> Task details:
For the material below, please count the lines containing "tests". Reply with the count alone.

> Data under study:

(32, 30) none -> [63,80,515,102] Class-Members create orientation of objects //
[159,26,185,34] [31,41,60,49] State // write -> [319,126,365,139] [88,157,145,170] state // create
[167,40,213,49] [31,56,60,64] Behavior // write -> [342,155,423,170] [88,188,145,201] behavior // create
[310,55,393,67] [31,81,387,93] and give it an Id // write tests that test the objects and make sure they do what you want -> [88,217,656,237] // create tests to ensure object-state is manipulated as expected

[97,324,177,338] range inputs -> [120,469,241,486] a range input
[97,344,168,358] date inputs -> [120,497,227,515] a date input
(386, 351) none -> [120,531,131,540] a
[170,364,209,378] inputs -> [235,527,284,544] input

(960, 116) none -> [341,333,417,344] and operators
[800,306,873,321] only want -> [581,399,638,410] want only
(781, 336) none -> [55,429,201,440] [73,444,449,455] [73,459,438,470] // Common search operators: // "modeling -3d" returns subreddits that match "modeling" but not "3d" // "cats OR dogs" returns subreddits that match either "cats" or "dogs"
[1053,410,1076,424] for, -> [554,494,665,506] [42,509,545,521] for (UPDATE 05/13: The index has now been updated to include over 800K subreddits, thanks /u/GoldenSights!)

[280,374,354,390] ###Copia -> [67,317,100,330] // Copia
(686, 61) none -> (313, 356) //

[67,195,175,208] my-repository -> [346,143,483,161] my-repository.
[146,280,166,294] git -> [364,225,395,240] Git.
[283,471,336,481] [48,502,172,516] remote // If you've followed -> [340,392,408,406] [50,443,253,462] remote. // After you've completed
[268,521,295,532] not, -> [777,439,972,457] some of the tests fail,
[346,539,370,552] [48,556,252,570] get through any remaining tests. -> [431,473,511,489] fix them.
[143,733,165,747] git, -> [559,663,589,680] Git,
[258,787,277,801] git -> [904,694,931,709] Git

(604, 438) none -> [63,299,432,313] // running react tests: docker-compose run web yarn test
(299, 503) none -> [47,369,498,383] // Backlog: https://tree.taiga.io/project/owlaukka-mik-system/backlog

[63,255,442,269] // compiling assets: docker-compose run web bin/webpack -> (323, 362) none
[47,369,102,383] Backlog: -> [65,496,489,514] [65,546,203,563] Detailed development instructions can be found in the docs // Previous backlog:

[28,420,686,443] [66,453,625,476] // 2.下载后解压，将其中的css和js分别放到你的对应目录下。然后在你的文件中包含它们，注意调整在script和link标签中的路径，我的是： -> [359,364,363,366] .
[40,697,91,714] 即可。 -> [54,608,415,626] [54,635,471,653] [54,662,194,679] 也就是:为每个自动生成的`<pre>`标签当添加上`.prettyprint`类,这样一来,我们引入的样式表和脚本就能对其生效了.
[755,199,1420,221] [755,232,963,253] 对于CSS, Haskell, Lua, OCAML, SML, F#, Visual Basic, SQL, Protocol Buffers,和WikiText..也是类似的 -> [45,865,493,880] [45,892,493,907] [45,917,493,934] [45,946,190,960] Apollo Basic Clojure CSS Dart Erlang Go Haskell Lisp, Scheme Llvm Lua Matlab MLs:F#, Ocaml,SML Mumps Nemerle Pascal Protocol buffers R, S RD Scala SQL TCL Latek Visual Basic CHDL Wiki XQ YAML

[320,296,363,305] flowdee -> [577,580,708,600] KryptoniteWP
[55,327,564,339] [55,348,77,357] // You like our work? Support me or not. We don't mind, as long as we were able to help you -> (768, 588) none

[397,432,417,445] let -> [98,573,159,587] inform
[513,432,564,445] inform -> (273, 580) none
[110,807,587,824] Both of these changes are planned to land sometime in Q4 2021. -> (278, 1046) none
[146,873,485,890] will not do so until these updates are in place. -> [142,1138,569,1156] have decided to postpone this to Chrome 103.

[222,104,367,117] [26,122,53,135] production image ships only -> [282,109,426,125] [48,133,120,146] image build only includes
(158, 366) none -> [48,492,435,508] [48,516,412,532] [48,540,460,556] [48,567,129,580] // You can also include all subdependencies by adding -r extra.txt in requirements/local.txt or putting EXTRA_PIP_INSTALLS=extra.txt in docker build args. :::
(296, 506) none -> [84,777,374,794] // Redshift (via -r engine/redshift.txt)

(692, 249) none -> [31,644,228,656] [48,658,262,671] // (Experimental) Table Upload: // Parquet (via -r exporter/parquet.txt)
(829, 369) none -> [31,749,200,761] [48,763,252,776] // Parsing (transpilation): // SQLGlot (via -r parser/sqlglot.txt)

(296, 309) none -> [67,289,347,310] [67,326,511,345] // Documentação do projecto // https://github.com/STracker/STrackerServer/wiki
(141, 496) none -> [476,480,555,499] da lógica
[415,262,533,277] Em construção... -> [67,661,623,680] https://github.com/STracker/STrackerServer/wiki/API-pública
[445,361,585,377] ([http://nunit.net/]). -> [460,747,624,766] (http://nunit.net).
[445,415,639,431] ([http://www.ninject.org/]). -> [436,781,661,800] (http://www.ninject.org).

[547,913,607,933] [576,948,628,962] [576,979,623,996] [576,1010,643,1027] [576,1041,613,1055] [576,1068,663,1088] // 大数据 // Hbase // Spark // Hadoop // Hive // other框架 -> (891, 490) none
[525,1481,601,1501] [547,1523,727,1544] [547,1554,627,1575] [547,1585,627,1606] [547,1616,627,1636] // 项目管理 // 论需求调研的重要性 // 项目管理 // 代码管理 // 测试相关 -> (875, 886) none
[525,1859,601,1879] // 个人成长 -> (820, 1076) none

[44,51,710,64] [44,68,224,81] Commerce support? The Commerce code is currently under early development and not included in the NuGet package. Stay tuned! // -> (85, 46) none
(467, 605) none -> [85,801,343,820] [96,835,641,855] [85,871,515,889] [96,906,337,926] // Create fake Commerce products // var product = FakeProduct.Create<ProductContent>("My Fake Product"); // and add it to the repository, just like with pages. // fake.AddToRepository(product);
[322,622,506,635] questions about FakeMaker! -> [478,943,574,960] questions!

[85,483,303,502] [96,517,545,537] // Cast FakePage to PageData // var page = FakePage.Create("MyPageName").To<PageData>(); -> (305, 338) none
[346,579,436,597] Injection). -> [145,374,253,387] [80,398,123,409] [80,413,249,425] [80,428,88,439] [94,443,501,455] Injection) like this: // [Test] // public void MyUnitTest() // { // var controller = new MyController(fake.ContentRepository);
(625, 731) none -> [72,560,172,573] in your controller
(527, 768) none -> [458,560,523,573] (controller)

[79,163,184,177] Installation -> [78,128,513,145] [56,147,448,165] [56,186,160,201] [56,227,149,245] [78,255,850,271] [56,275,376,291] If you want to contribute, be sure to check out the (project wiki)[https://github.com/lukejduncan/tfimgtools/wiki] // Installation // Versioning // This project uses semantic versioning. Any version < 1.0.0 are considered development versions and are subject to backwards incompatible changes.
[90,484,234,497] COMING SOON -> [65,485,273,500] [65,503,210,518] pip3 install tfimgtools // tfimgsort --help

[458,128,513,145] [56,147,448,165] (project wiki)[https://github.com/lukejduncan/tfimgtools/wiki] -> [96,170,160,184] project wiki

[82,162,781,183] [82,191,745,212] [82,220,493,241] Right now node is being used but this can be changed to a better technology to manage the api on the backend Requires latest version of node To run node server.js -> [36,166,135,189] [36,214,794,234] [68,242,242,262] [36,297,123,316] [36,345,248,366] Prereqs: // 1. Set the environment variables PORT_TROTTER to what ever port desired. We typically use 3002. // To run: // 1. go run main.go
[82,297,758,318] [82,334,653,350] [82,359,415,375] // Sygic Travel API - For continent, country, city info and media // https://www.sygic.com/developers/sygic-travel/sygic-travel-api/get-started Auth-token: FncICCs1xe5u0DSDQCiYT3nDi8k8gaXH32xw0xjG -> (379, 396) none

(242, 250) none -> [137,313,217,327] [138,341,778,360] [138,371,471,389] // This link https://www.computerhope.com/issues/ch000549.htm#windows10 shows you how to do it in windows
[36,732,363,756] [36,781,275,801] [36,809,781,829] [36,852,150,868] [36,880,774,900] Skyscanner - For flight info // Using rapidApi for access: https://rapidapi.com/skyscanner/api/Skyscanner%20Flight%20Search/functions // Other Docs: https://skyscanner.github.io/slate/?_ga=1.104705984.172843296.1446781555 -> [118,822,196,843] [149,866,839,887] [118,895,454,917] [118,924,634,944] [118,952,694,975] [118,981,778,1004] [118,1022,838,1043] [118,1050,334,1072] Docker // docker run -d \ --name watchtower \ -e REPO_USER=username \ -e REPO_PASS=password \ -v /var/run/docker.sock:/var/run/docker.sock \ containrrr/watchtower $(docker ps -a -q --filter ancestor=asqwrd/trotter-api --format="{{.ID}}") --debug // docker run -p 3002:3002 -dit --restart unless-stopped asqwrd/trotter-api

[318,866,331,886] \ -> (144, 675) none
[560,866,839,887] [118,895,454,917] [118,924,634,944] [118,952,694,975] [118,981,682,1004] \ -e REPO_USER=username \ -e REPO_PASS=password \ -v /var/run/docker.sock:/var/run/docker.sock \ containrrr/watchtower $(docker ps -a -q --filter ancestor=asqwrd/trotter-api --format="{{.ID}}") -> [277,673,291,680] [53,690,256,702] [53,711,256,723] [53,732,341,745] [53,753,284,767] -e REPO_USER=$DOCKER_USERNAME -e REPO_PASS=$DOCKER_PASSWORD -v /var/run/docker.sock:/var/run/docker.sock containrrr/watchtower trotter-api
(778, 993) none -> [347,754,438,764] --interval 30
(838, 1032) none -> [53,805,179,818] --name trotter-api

> Answer area:
4